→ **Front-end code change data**

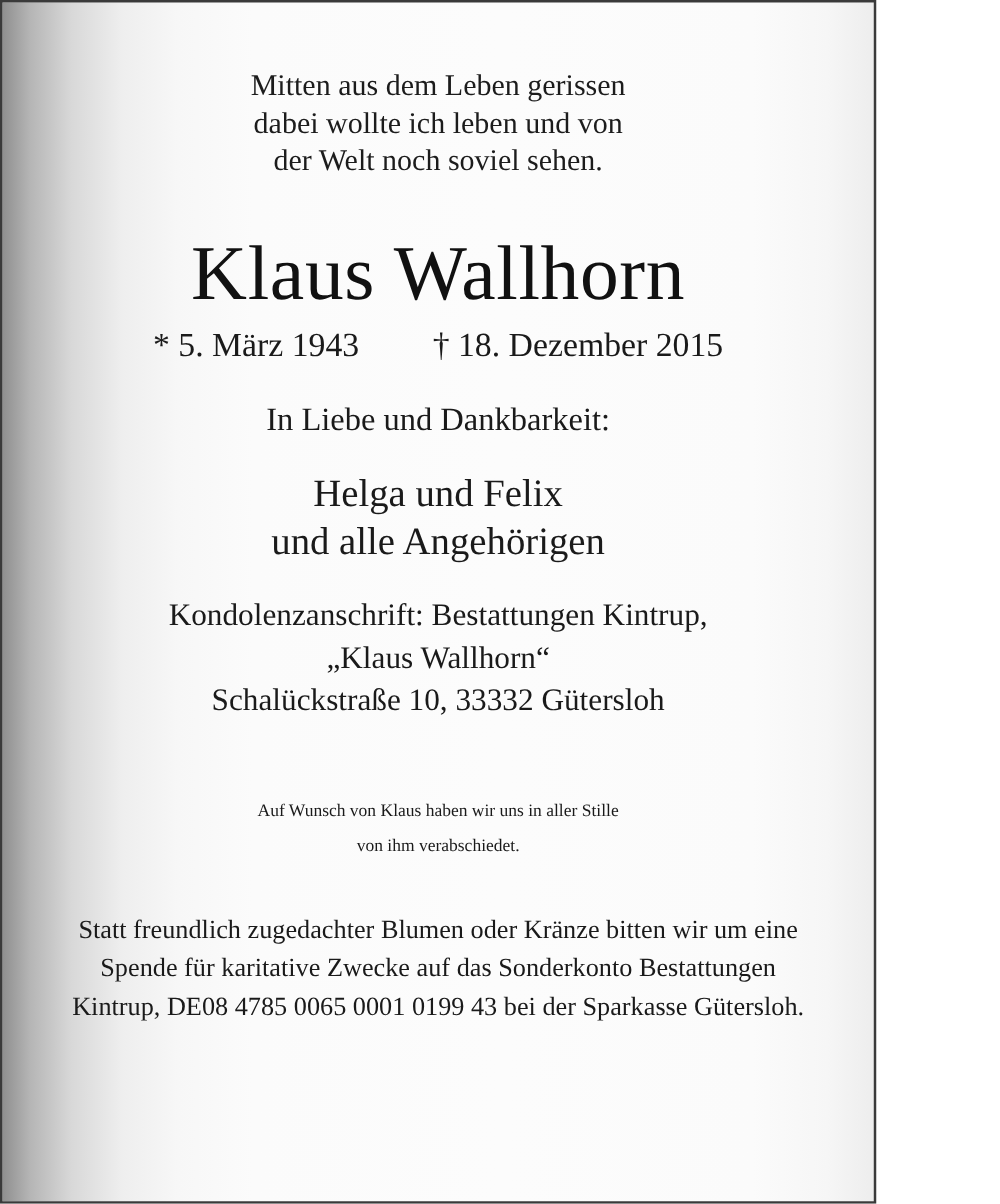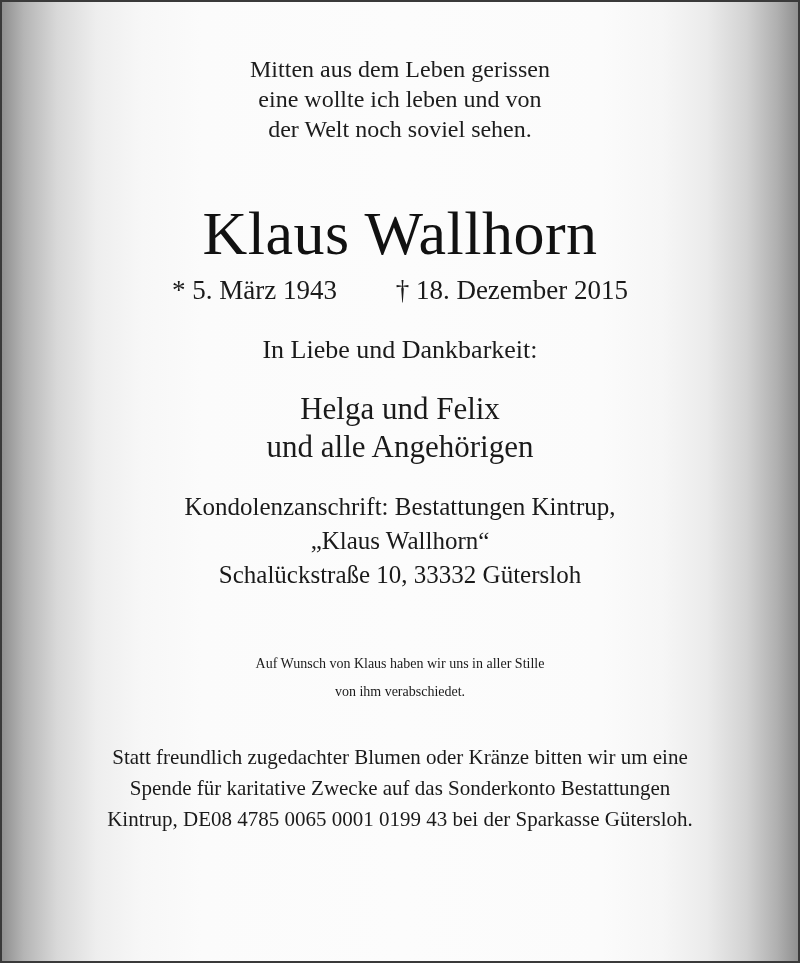--- a/index.html
+++ b/index.html
@@ -15,7 +15,7 @@
   }
   .notice {
     position: relative;
-    width: 800px;
+    width: 701px;
     height: 963px;
     box-sizing: border-box;
     border: 2px solid #3a3a3a;

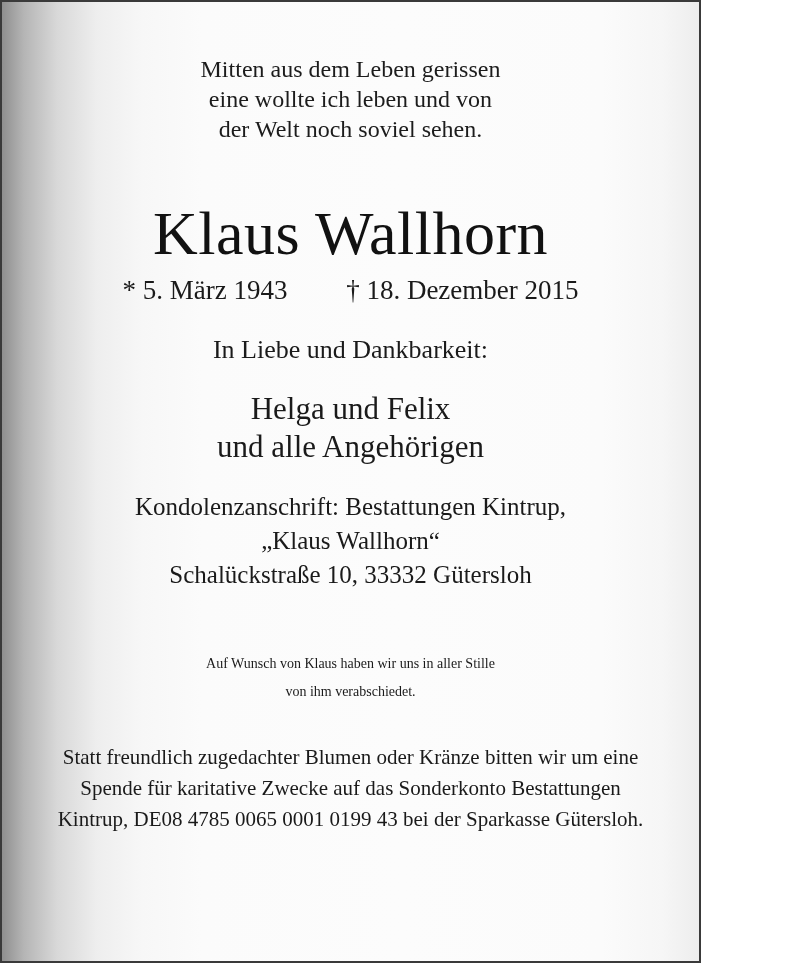--- a/index.html
+++ b/index.html
@@ -108,7 +108,7 @@
 
     <div class="epitaph">
       <div>Mitten aus dem Leben gerissen</div>
-      <div>eine wollte ich leben und von</div>
+      <div>dabei wollte ich leben und von</div>
       <div>der Welt noch soviel sehen.</div>
     </div>
 

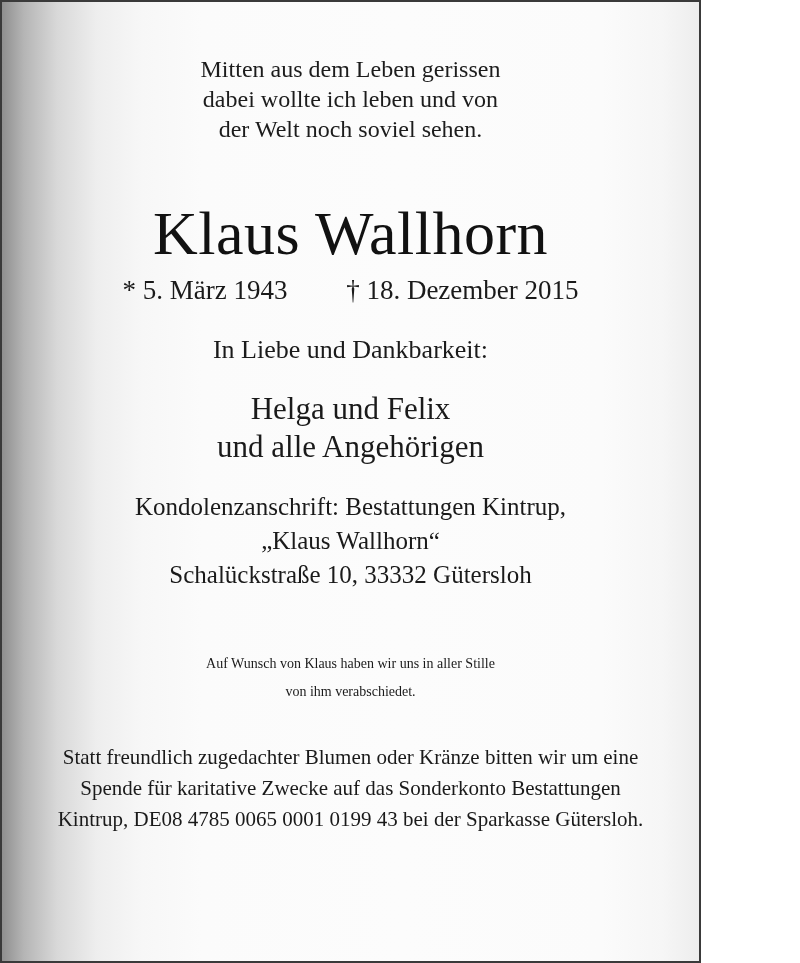--- a/index.html
+++ b/index.html
@@ -53,7 +53,7 @@
   .epitaph div { white-space: nowrap; }
 
   .name {
-    margin-top: 56px;
+    margin-top: 42px;
     font-size: 62px;
     line-height: 66px;
     letter-spacing: 0.5px;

→ **Exercise brief**
All lines from the one containing "-15,7 +15,7 @@" through the end of the data are to be written out exactly, with nothing added; skip the pictures.

→ **Output of the task**
@@ -15,7 +15,7 @@
   }
   .notice {
     position: relative;
-    width: 800px;
+    width: 701px;
     height: 963px;
     box-sizing: border-box;
     border: 2px solid #3a3a3a;

--- a/index.html
+++ b/index.html
@@ -108,7 +108,7 @@
 
     <div class="epitaph">
       <div>Mitten aus dem Leben gerissen</div>
-      <div>eine wollte ich leben und von</div>
+      <div>dabei wollte ich leben und von</div>
       <div>der Welt noch soviel sehen.</div>
     </div>
 

--- a/index.html
+++ b/index.html
@@ -53,7 +53,7 @@
   .epitaph div { white-space: nowrap; }
 
   .name {
-    margin-top: 56px;
+    margin-top: 42px;
     font-size: 62px;
     line-height: 66px;
     letter-spacing: 0.5px;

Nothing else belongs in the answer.